Dalam Islam, berusaha dan bekerja adalah sebuah kehormatan diri yang juga berdimensi ibadah. Manusia diperintahkan untuk berusaha meraih dunianya, tidak menyandarkan hidupnya pada belas kasihan orang lain. Bekerja dan berusaha merupakan ajaran Nabi yang akan membawa manusia kepada kehormatannya.
Dan bekerja selalu identik dengan waktu. Waktu dalam Islam adalah sebuah kesempatan yang berharga untuk melakukan berbagai amal saleh. Dalam surat al-‘Ashr, Allah telah mengingatkan kerugian yang akan menimpa mereka yang menyia-nyiakan wakatu, menyia-nyiakan kesempatan dengan tidak mengerjakan kebaikan. Bahkan dalam istilah arab, “ al-waqtu ka al-saif, in lam taqtho’ahu qatha’aka”, waktu itu ibarat pedang. Jika anda tidak memotongnya, niscaya dia memotongmu. Siapa yang tidak memanfaatkan waktu dengan berbuat kebaikan, jangan salahkan waktu jika kesempatan untuk melakukan itu tidak ada lagi. Ketika sehat, jangan lupa ibadah dan bekerja. Karena belum tentu di lain waktu ada kesempatan sehat. Dan begitu seterusnya. Dan Islam sangat membenci apa yang disebut dengan kepasrahan tanpa usaha alias malas.
Visi dan misi dibutuhkan dalam hidup ini. Kita tidak bisa hidup normal tanpa visi dan misi serta tujuan. Visi dan misi inilah yang akan mengawal berbagai langkah kaki dan usaha kita selama hidup. Maka ketika langkah kaki keluar dari visi dan misi, saat itu pula ia akan kembali dan meninggalkan jalan yang slaah tersebut. Di sinilah visi dan misi akan melahirkan perencanaan yang matang. Bahwa segala yang akan datang harus kita rencanakan.
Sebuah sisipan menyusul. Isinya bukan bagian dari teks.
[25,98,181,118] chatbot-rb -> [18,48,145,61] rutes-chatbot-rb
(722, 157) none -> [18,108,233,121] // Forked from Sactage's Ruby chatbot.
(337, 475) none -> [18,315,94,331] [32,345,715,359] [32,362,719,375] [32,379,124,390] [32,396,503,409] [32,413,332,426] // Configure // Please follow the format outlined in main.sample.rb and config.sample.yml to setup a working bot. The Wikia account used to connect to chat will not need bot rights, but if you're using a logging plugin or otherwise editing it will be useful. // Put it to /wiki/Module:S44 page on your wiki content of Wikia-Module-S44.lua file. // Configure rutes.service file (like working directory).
Karir, pendidikan, nikah, bahkan ibadah dan kehidupan akhirat harus kita rancang.
Dalam al-Qur’an, banyak ditemukan kalimat “ faaina tadzhabuun”, kemanakah kamu akan melangkah?. Kalimat pendek ini mengisyaratkan bahwa hidup ini harus memiliki arah dan tujuan, sehingga hidup ini penuh arti dan pencapaian. Manusia yang memiliki arah dalam hidupnya, akan menyusun langkah kakinya dengan baik, sehingga setiap jalan hidup yang dipilih penuh dengan nilai dan kebajikan.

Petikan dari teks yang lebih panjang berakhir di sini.